Today’s technology industry has reached a point that goes far beyond the mere adaptation of new tools. There is a huge fascination in the market with the speed at which people with relatively little experience can deliver complex code, using generative artificial intelligence.
However, this phenomenon creates a dangerous illusion of instant perfection. The enthralment of widespread automation, combined with the drastic reduction in recruitment for entry-level positions, is akin to taking out a high-interest mortgage on the future productivity of the organisation.
This raises the crucial question for business continuity of who will take responsibility for strategic systems architecture in a decade’s time if the space for young talent to learn the craft is taken away today.
Generative artificial intelligence excels as an advanced assistant, but it is a mistake to treat it as a substitute for a real expert. These tools allow lower-skilled profiles to solve repetitive problems efficiently, impressing decision-makers at first glance and having a positive impact on short-term metrics.
However, generating a syntactically correct result is not the same as understanding it in depth. A programmer who relies solely on the prompts of the algorithm gradually loses his or her ability to make a critical assessment. It is then difficult to verify whether the proposed solution is optimal, safe and scalable in the long term.
After all, the real value of software engineering lies not in knowing the syntax alone, but in being able to look at a system holistically and solve complex business problems.
Market data from 2022 onwards mercilessly expose a worrying trend. The number of vacancies for junior positions is falling dramatically. Companies, in a natural reflex to optimise costs, are choosing to delegate the simplest tasks to language models.
However, this closes a key testing ground. Technical mastery cannot simply be transferred to the human mind with a suitably formulated question.
Proficiency is forged through hundreds of hours spent painstakingly analysing bugs, testing hypotheses and seeking answers to the fundamental question of why a piece of architecture is not working as intended. By eliminating this unimpressive early career stage, organisations are unwittingly dismantling the natural incubator in which future designers of advanced systems mature.
In the face of these changes, the knowledge of experienced professionals becomes more valuable than ever. It is the senior experts who have the necessary business context to decide which processes are worth automating and how to integrate the fragments generated into a stable, secure ecosystem.
However, the phenomenon of invisible work intensification arises here. When less experienced employees generate code en masse with the help of artificial intelligence, a gigantic bottleneck is created at the review stage. Instead of spending the freed up time on high-level innovation and mentoring, the best specialists are drowning in the processes of reviewing thousands of lines of code, trying to catch machine hallucinations and logic gaps.
Working extended hours does not translate into higher productivity in this case, and the growing technological debt is beginning to overwhelm the most competent individuals in the company.

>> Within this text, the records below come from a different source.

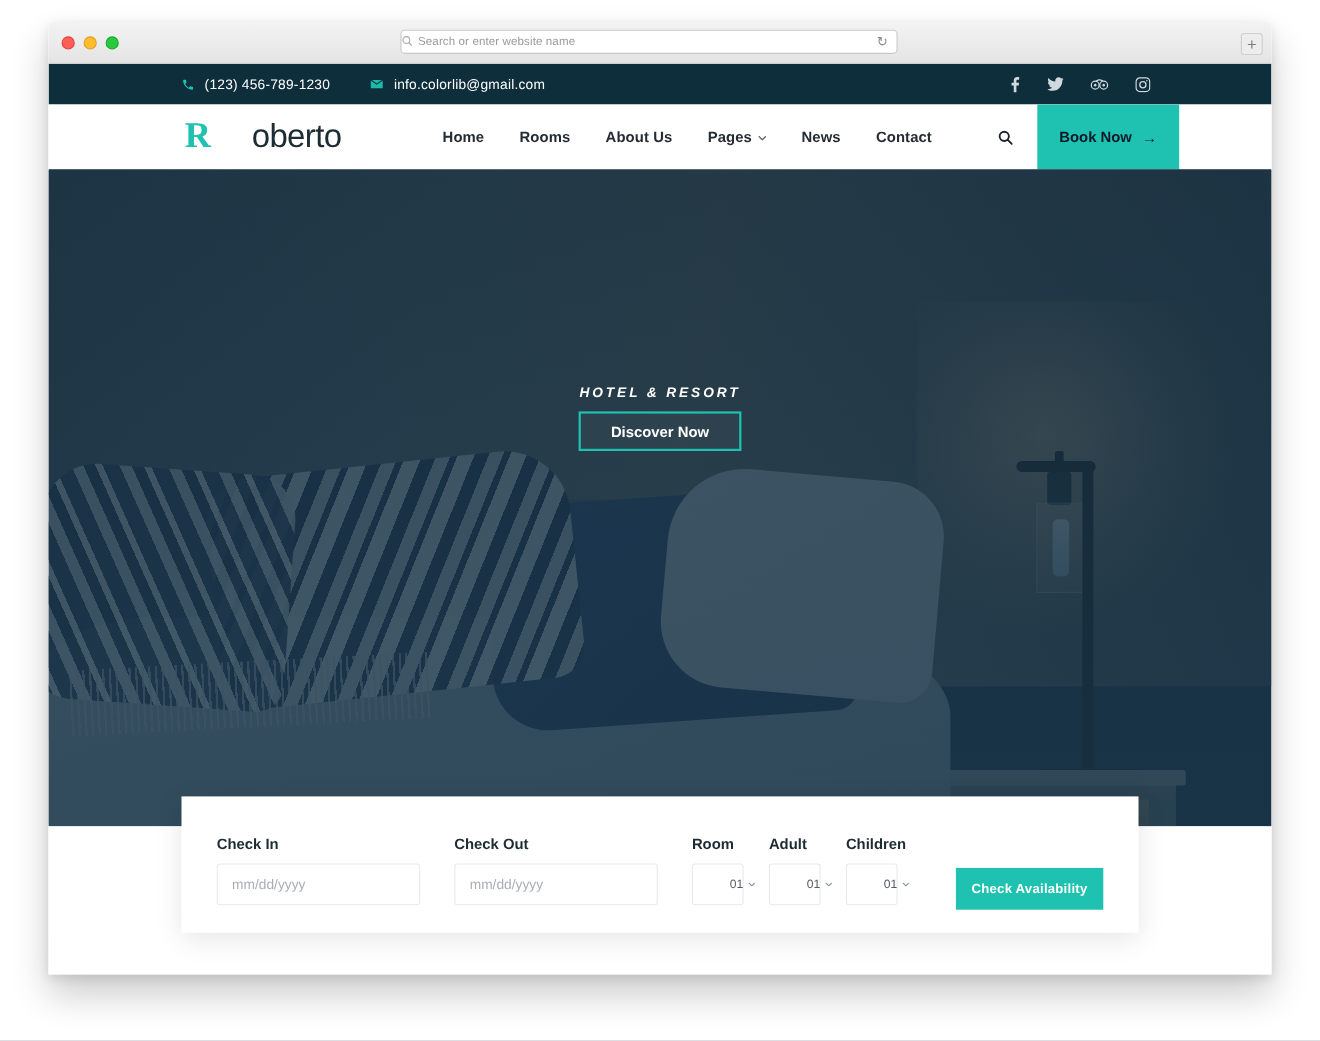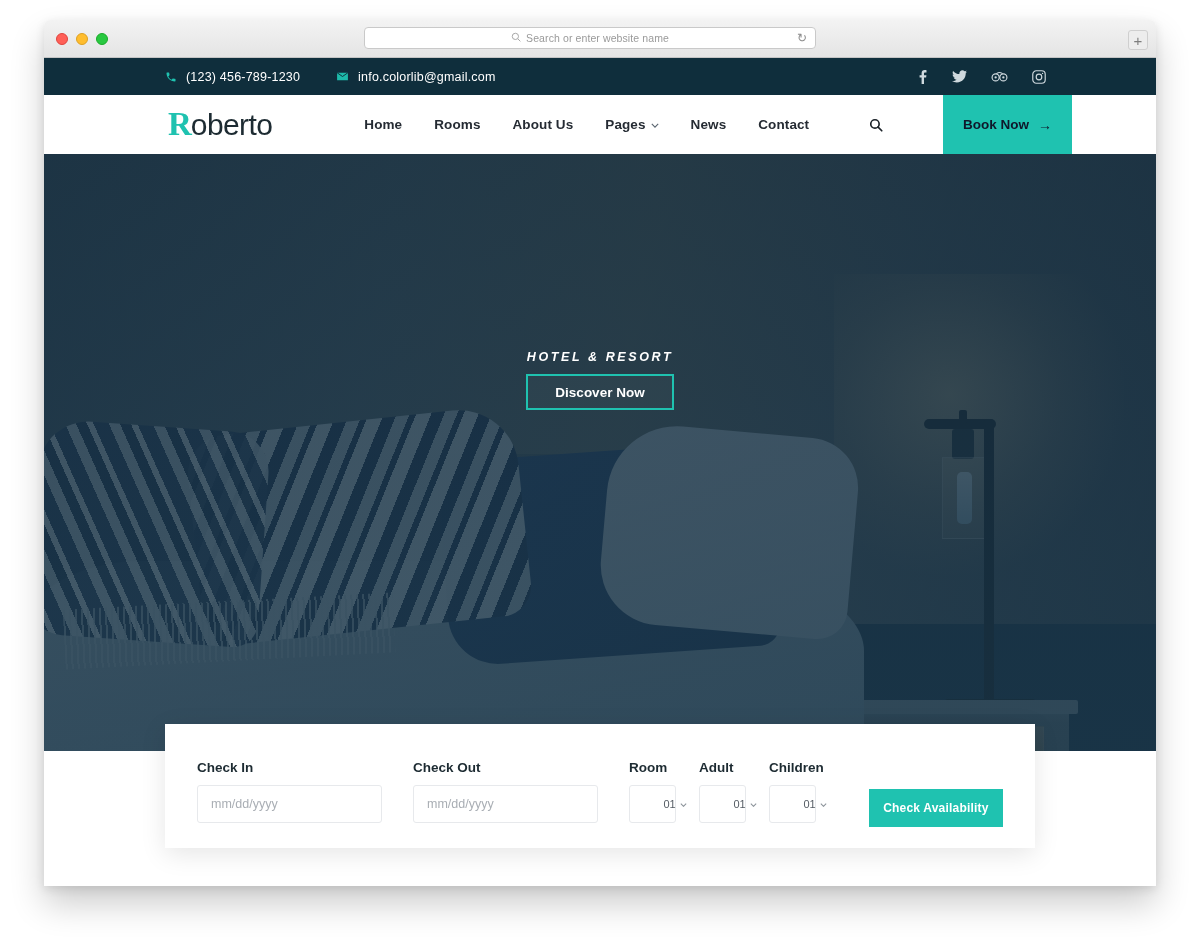--- a/index.html
+++ b/index.html
@@ -40,7 +40,7 @@
     background: #ffffff;
     border: 1px solid #c9c9c9;
     border-radius: 4px;
-    display: flex; align-items: center; justify-content: center;
+    display: flex; align-items: center; justify-content: flex-start;
     gap: 5px;
   }
   .address-bar .ab-text {

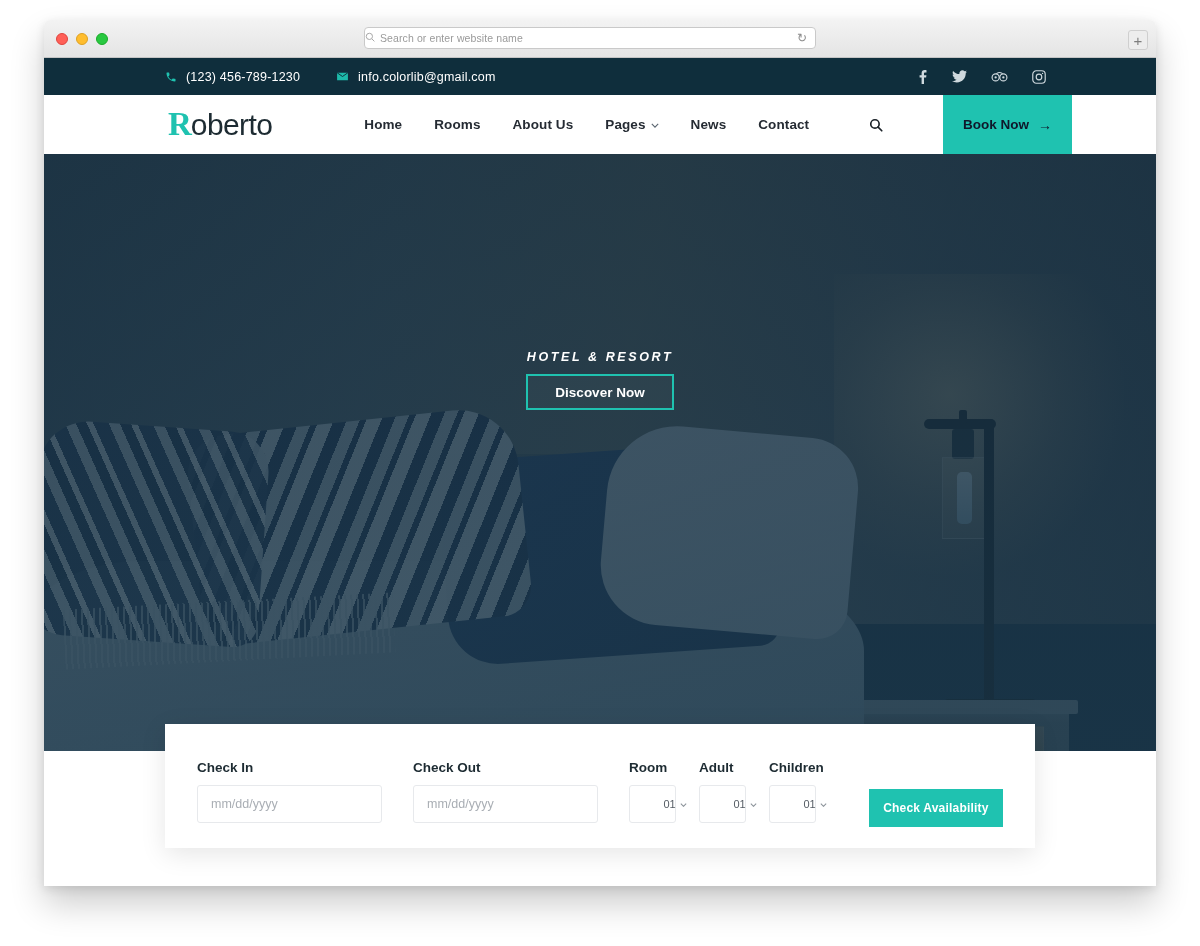--- a/index.html
+++ b/index.html
@@ -81,7 +81,7 @@
   }
   .logo { margin-left: 124px; display: flex; align-items: baseline; }
   .logo .logo-r { color: #1fc2b0; font-size: 33px; font-weight: 700; font-family:"Liberation Serif", serif; letter-spacing:-1px; }
-  .logo .logo-rest { color: #1d2b32; font-size: 30px; font-weight: 400; letter-spacing: -0.6px; }
+  .logo .logo-rest { color: #1d2b32; font-size: 30px; font-weight: 400; letter-spacing: -0.6px; margin-left: 38px; }
 
   .menu { display: flex; align-items: center; gap: 32px; margin-left: 92px; }
   .menu-item {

The new definition of leadership in the age of artificial intelligence requires an understanding that digital transformation is not only about the smooth implementation of modern programming assistants. It is first and foremost a rigorous strategy for managing quality and generational knowledge within the company.
Automation that is not accompanied by a talent reproduction plan leads the organisation down a dead end. It becomes necessary to consciously maintain mentoring programmes and space for the development of budding engineers, even if in the short term this seems financially a considerable burden.
It is worth recalling at this point Seneca’s philosophical maxim that for a ship that knows no port of destination, no wind is auspicious. Similarly, in the technology business, artificial intelligence is only a powerful driving wind, not the ultimate goal.
Market success will not be measured by the sheer volume of software generated or the hours saved. In the long term, the organisations that will win will be those that do not get carried away with speed, but maintain control over the quality of the products delivered, basing their structures on teams capable of critical and independent thinking.